Moreover, in our current study, we found that incorporation of pDNA encoding miR-200c into collagen further increased in vitro osteogenic differentiation and in vivo bone formation viamiR-200c at both low- and high-concentration miR-200c compared to plasmid control, collagen control, and untreated β-TCP scaffolds. Incorporation of miR-200c into collagen effectively increased the transfection efficiency of miR-200c into hBMSCs after 3 days and sustained the overexpression of miR-200c. Compared to the β-TCP scaffolds with lyophilized miR-200c solution, these results indicated that miR-200c incorporated into collagen was quickly taken up and transfected into the cells, which induced more robust osteogenic markers in hBMSCs in vitro as evident by enhanced expression of osteogenic markers, including Runx2, OCN, and OPG. Alkaline phosphatase activity was additionally assessed as an osteogenic marker, but a significant increase was not found in our analysis (data not shown). The prolonged release profile of pDNA encoding miR-200c from miR-200c-collagen-coated scaffolds may further explain the significantly increased expression of osteogenic markers for collagen-coated scaffolds compared to that of noncoated constructs—miR-200c concentrations were likely more readily available for cellular uptake when released slowly as opposed to the quick release observed in noncoated scaffolds. Incorporation of miR-200c into collagen additionally statistically significantly increases the bone regeneration quantified in the H&E stained sections from our in vivo implants, thus effectively demonstrating increased bone regeneration in vivovia these miR-200c-incorporated scaffolds. These results confirmed the osteogenic capacity of miR-200c to regenerate bone tissues and demonstrate the potential of using this hybrid approach combining 3D-printed osteoconductive β-TCP scaffolds with osteoinductive miR-200c for bone regeneration in clinical applications.
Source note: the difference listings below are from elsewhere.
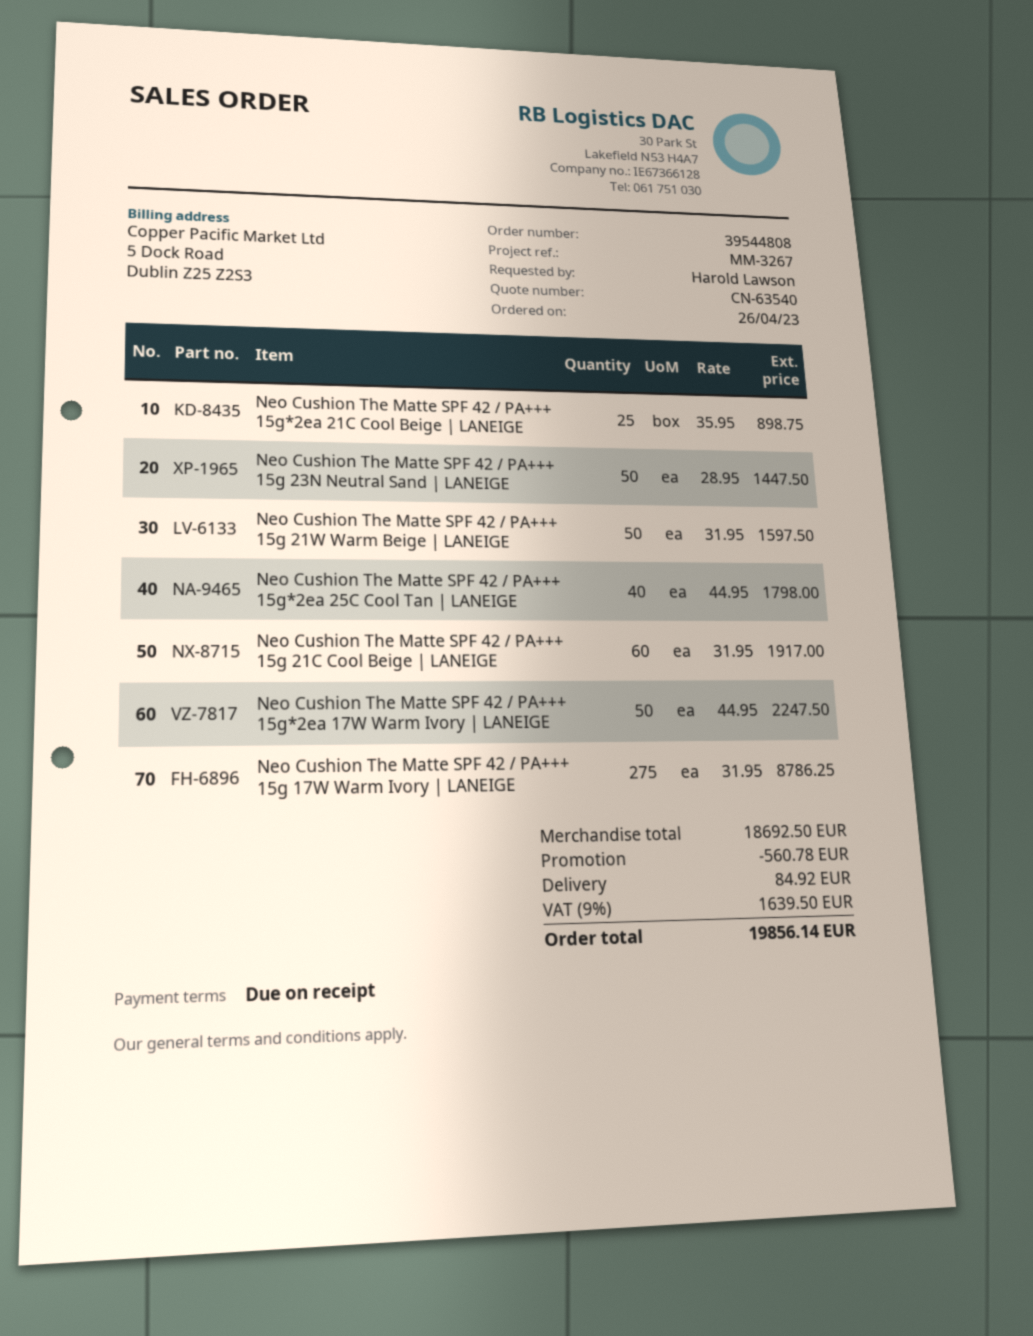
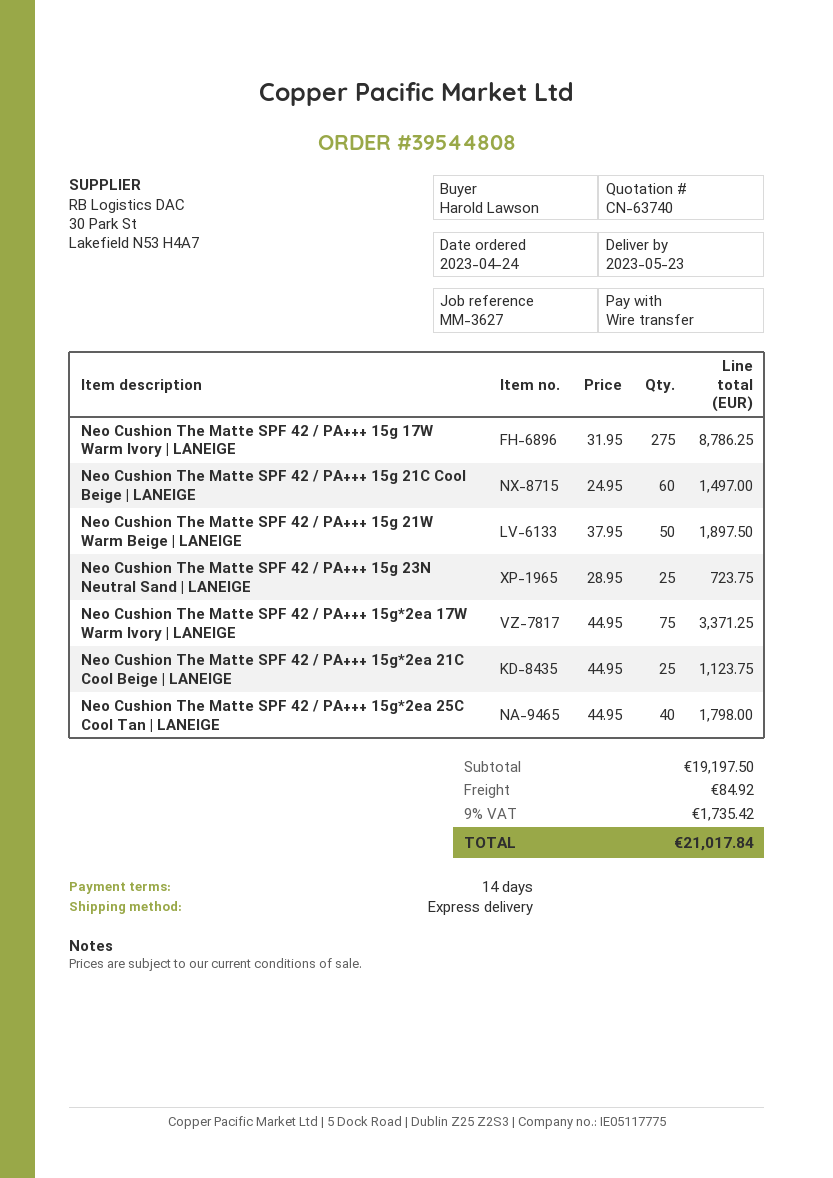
quote number: CN-63540 -> CN-63740
order date: 2023-04-26 -> 2023-04-24
payment terms: on receipt -> 14 days
reference: MM-3267 -> MM-3627
Neo Cushion The Matte SPF 42 / PA+++ 15g*2ea 21C Cool Beige | LANEIGE: 25 x 35.95 = 898.75 -> 25 x 44.95 = 1123.75
Neo Cushion The Matte SPF 42 / PA+++ 15g 23N Neutral Sand | LANEIGE: 50 x 28.95 = 1447.50 -> 25 x 28.95 = 723.75
Neo Cushion The Matte SPF 42 / PA+++ 15g 21W Warm Beige | LANEIGE: 50 x 31.95 = 1597.50 -> 50 x 37.95 = 1897.50
Neo Cushion The Matte SPF 42 / PA+++ 15g 21C Cool Beige | LANEIGE: 60 x 31.95 = 1917.00 -> 60 x 24.95 = 1497.00
Neo Cushion The Matte SPF 42 / PA+++ 15g*2ea 17W Warm Ivory | LANEIGE: 50 x 44.95 = 2247.50 -> 75 x 44.95 = 3371.25
subtotal: 18692.50 -> 19197.50
discount: 560.78 -> none
tax: 9% = 1639.50 -> 9% = 1735.42
total: 19856.14 -> 21017.84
The results of this study demonstrate that naked pDNA encoding miR-200c can efficiently transfect cells to promote osteogenic differentiation and may potentially be used for gene transfection and therapeutic purposes without the limitations and adverse side effects associated with growth factor and viral vector delivery systems. Additionally, the coating of collagen onto β-TCP scaffolds contributed to an upregulation of osteogenic markers in hBMSCs seeded on β-TCP scaffolds with collagen incorporating miR-200c at a relatively low dose. Efficient coating of collagen hydrogel substantially improved the transfection of incorporated pDNA encoding miR-200c, and the combination of β-TCP scaffolds with collagen/miR-200c effectively induced bone regeneration and healed the critical-sized bone defects in rat calvaria. This demonstrates the potential possibility of engineering bone grafts using osteogenic miR-200c for the clinical application of bone regeneration. Through this study, we have effectively demonstrated the possibility of combining 3D-printed β-TCP scaffolds with osteogenic miR-200c and bioactive collagen for bone regeneration, thus supporting the prospect of fabricating an advanced synthetic bone graft with osteoconductive and -inductive capabilities for clinical application.

Conclusions

Clinically treating large bone defects is challenging using natural grafts. Traditional scaffold fabrication techniques fall short in producing substitutes that match defect sites with interconnected pores that promote cell migration and nutrient exchange. Furthermore, traditional regenerative approaches often rely on growth factors to promote bone regeneration; however, these agents have been linked to undesired adverse outcomes. In this study, we developed a novel engineered bone graft using a hybrid approach that combines osteoconductive 3D-printed β-TCP scaffolds and osteoinductive miR-200c that effectively enhanced bone regeneration. These 3D-printed, microRNA-incorporated grafts may critically impact the development of safe and effective bone substitutes for the clinic.